Virginia is home to about 1 million acres of wetlands, from Chesapeake Bay marshes to the Great Dismal Swamp to Blue Ridge fens. After last week’s Supreme Court ruling in Sackett v. EPA, many of them are no longer protected under the Clean Water Act.
Michael and Chantell Sackett sued the Environmental Protection Agency after they were told a soggy property they’d purchased to build a house constituted “waters of the United States,” and any unpermitted development was illegal.
All nine justices agreed with the Sacketts that their property is not “waters of the United States.” And five justices, led in an opinion by Justice Samuel Alito, held that the Clean Water Act only protects “wetlands with a continuous surface connection to bodies that are ‘waters of the United States.’”
In his concurring opinion, Justice Brett Kavanaugh was critical of the Supreme Court’s decision. He wrote that the new standard, which doesn’t cover wetlands without an obvious surface connection to protected waters, could threaten culturally and economically important water bodies like the Chesapeake Bay.
“Federal protection of the Chesapeake Bay might be less effective if fill can be dumped into wetlands that are adjacent to (but not adjoining) the bay and its covered tributaries,” Kavanaugh wrote.
Previously, waters within a “significant nexus” of a covered body were included, due to the interconnected nature of water systems above and below ground level.
Jon Mueller, vice president of litigation at the Chesapeake Bay Foundation, said the outlook for Bay protection following Sackett is unclear. He described the Clean Water Act as a floor — a way to bring states up to a standard.
“Now, a big chunk of that floor has been removed, and it's up to the states to fill in that gap,” Mueller said “And those that don't want to, won't. So what we'll see is inconsistent application of wetland science across the United States.”
But in Virginia, the floor is much higher: All wetlands are protected by state law, including the noncontinuous ones now excluded from the CWA.
Virginia’s definition of protected waters is straightforward: “‘State waters’ means all water, on the surface and under the ground, wholly or partially within or bordering the Commonwealth or within its jurisdiction, including wetlands.”
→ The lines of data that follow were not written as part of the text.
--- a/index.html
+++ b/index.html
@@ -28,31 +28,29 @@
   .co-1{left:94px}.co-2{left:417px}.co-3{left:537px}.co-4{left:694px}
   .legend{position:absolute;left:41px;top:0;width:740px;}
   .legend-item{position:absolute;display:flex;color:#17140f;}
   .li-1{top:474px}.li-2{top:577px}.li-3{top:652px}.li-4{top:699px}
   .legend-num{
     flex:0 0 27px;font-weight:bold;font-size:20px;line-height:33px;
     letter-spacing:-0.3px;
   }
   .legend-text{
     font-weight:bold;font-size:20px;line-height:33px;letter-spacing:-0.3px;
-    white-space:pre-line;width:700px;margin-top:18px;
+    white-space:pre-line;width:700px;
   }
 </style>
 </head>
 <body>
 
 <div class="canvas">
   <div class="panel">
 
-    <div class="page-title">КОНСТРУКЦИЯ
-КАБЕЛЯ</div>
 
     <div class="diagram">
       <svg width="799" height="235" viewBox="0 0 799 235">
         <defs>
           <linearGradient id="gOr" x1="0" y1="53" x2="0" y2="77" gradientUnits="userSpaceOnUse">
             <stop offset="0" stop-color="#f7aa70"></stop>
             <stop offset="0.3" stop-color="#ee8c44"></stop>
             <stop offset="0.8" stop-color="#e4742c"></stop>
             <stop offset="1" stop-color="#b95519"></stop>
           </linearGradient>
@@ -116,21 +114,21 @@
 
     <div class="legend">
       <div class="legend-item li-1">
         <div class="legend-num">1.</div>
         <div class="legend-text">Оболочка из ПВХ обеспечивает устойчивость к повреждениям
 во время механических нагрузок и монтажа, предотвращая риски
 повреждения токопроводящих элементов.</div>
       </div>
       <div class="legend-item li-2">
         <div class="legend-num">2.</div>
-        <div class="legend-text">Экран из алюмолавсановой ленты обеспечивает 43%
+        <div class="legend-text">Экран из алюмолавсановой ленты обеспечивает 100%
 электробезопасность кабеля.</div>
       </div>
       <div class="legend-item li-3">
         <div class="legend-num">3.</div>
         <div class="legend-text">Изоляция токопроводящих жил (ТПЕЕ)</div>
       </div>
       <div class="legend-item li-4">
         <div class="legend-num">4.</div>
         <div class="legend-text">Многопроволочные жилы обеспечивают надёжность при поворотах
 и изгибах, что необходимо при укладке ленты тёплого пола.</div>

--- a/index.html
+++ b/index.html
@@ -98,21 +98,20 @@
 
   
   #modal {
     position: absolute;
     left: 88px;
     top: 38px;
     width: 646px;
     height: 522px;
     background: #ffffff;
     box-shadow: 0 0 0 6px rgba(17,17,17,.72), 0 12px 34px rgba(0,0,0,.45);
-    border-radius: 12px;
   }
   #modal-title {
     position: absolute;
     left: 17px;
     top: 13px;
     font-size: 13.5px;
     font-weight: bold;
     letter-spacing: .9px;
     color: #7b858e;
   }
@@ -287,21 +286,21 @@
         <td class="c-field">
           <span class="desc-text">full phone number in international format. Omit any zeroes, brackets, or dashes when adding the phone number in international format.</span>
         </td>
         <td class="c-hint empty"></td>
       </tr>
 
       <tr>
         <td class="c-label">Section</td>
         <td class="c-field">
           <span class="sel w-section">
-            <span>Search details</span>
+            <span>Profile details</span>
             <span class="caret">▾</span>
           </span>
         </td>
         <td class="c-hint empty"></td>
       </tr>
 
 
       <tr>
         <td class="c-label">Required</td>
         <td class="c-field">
State code says permitted work on wetlands must result in “no net loss” of existing wetlands and their functions. Permittees may create new wetlands or buy mitigation bank credits to make up for any that were filled in.
Peggy Sanner, president of CBF’s Virginia chapter, said Virginia is “fortunate” to have those measures on the books, and to have an experienced state agency in the Department of Environmental Quality.
However, Virginia has geography to worry about as well.
“We have often said Virginia is on the receiving end of all of the waterways in the 64,000-square-mile watershed,” Sanner said.
Not all states with tributaries that flow into the Bay have strict state regulations like Virginia. Sanner said West Virginia and Delaware follow the now-changed federal definition, leaving their noncontinuous wetlands subject to development without environmental review.
“The work to restore the Bay is, in some ways, work to restore the entire watershed,” she said.
Virginia Attorney General Jason Miyares signed on to an amicus brief filed by his West Virginia counterpart, Patrick Morrissey, supporting the Sacketts in the case. The brief argued the justices should “free the States and the public” from the “regulatory murkiness” of legal precedent that has led to stricter definitions of covered waters over time.
When asked about Chesapeake Bay protection concerns, Youngkin spokesperson Macaulay Porter wrote, “Virginia already has expansive protections for wetlands that exceed EPA protections. Additionally, the administration has made historic investments in the conservation and resiliency of the Chesapeake Bay."
Youngkin fully funded statewide agricultural pollution control programs and included additional funding for clean water programs in his amendments to the state budget. Lawmakers have yet to act on the budget.
Correction: An earlier version of this article misspelled Jon Mueller's name. We apologize for the error.